*** RECORDS TO USE ***

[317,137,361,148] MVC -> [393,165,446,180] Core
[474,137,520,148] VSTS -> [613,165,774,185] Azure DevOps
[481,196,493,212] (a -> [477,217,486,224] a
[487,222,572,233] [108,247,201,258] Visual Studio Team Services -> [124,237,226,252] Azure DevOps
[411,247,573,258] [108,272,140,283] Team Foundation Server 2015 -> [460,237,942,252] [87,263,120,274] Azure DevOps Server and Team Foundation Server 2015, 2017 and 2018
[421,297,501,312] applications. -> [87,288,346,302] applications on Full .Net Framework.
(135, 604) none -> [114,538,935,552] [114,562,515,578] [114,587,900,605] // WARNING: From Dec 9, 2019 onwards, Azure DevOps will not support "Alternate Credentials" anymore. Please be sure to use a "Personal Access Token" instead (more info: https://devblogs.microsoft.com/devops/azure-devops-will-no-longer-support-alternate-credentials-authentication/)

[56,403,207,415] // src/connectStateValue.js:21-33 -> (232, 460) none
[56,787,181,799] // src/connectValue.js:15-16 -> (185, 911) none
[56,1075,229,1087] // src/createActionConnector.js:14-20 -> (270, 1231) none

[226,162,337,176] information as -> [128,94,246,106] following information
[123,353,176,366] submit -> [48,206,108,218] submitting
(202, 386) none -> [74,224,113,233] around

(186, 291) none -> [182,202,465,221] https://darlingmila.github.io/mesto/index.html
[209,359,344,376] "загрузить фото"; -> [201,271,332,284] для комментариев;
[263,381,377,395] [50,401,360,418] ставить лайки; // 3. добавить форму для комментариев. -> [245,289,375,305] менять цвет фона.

*** End of RECORDS TO USE ***

**ACTION ITEM:**
Would you restate the whole listing word for word?

**SOLVED PROBLEM:**
[317,137,361,148] MVC -> [393,165,446,180] Core
[474,137,520,148] VSTS -> [613,165,774,185] Azure DevOps
[481,196,493,212] (a -> [477,217,486,224] a
[487,222,572,233] [108,247,201,258] Visual Studio Team Services -> [124,237,226,252] Azure DevOps
[411,247,573,258] [108,272,140,283] Team Foundation Server 2015 -> [460,237,942,252] [87,263,120,274] Azure DevOps Server and Team Foundation Server 2015, 2017 and 2018
[421,297,501,312] applications. -> [87,288,346,302] applications on Full .Net Framework.
(135, 604) none -> [114,538,935,552] [114,562,515,578] [114,587,900,605] // WARNING: From Dec 9, 2019 onwards, Azure DevOps will not support "Alternate Credentials" anymore. Please be sure to use a "Personal Access Token" instead (more info: https://devblogs.microsoft.com/devops/azure-devops-will-no-longer-support-alternate-credentials-authentication/)

[56,403,207,415] // src/connectStateValue.js:21-33 -> (232, 460) none
[56,787,181,799] // src/connectValue.js:15-16 -> (185, 911) none
[56,1075,229,1087] // src/createActionConnector.js:14-20 -> (270, 1231) none

[226,162,337,176] information as -> [128,94,246,106] following information
[123,353,176,366] submit -> [48,206,108,218] submitting
(202, 386) none -> [74,224,113,233] around

(186, 291) none -> [182,202,465,221] https://darlingmila.github.io/mesto/index.html
[209,359,344,376] "загрузить фото"; -> [201,271,332,284] для комментариев;
[263,381,377,395] [50,401,360,418] ставить лайки; // 3. добавить форму для комментариев. -> [245,289,375,305] менять цвет фона.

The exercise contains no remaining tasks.